44. A process for producing borohydride compounds, comprising:
- (a) reacting gaseous diborane with a carbonate of formula Y₂CO₃in the solid phase in the absence of solvent, thereby providing a borohydride of formula YBH₄, a borate of formula YBO₂, and unreacted solid carbonate, where Y is a monovalent cationic moiety;
  
  (b) isolating the borohydride;
  
  (c) adding an alcohol, wherein the borate is substantially soluble in the alcohol and the unreacted solid carbonate is substantially insoluble in the alcohol; and
  
  (d) isolating the unreacted solid carbonate.
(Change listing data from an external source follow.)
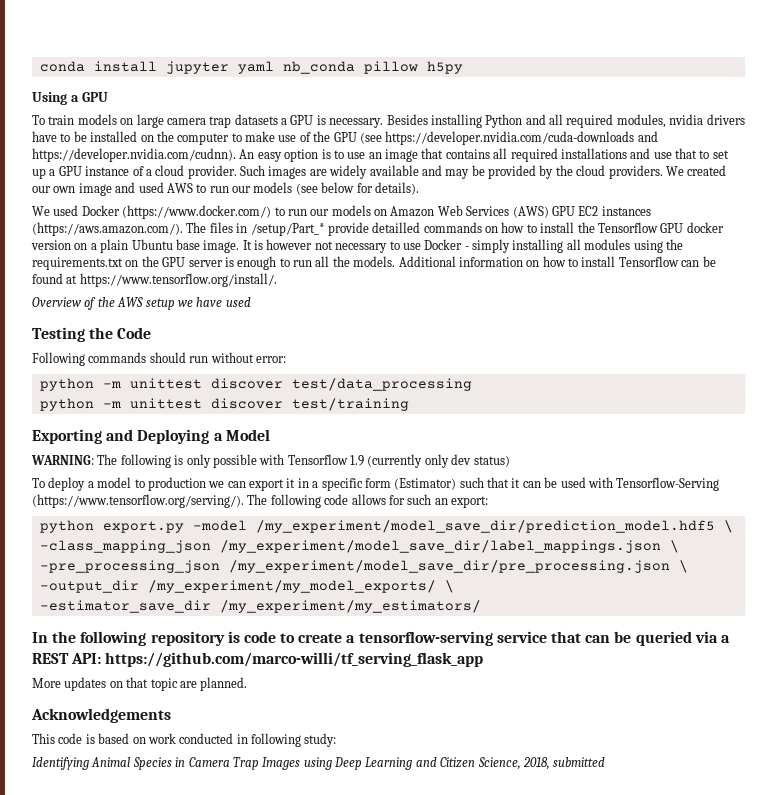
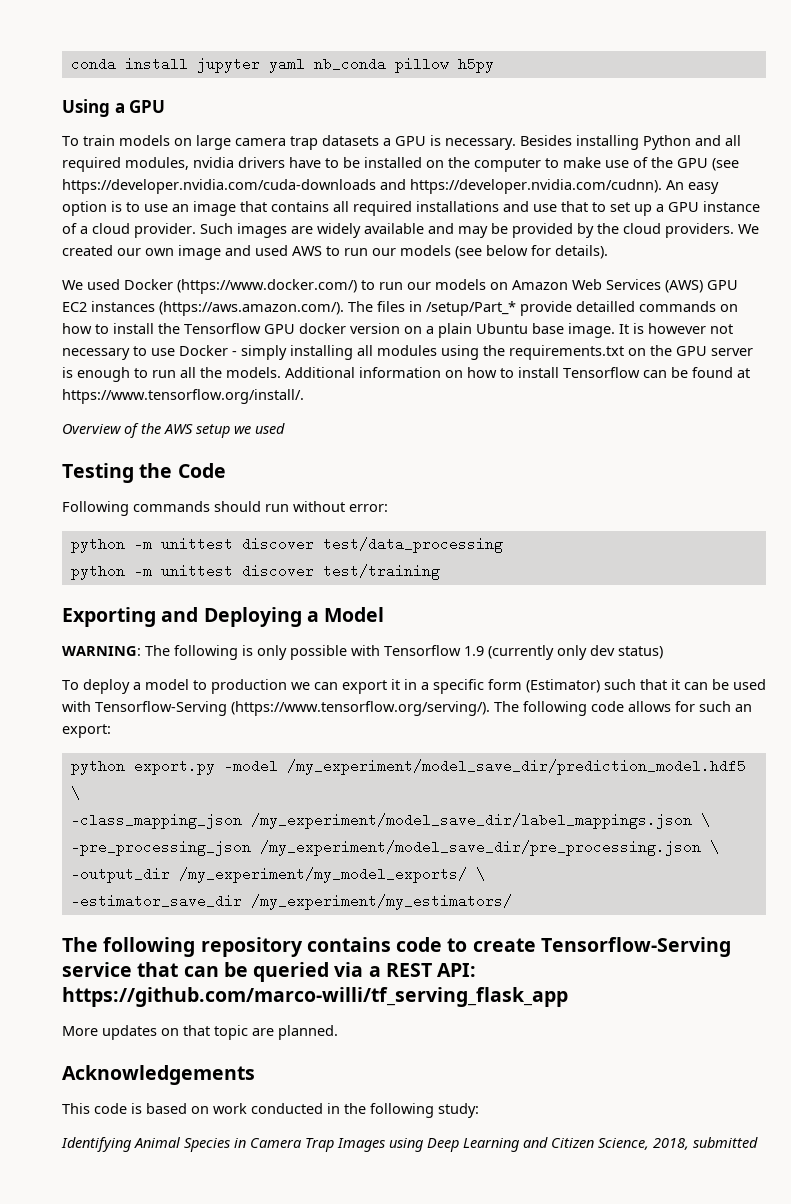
- Overview of the AWS setup we have used
+ Overview of the AWS setup we used
- In the following repository is code to create a tensorflow-serving service that can be queried via a REST API: https://github.com/marco-willi/tf_serving_flask_app
+ The following repository contains code to create Tensorflow-Serving service that can be queried via a REST API: https://github.com/marco-willi/tf_serving_flask_app
- This code is based on work conducted in following study:
+ This code is based on work conducted in the following study:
45. A process for producing borohydride compounds, comprising:
- (a) reacting gaseous diborane with a carbonate of formula Y₂CO₃suspended in a nonaqueous polar solvent, thereby providing a borohydride of formula YBH₄, a borate of formula YBO₂, and unreacted solid carbonate, where Y is a monovalent cationic moiety;
  
  (b) isolating the borohydride;
  
  (c) adding an alcohol, wherein the borate is substantially soluble in the alcohol and the unreacted solid carbonate is substantially insoluble in the alcohol; and
  
  (d) isolating the unreacted solid carbonate.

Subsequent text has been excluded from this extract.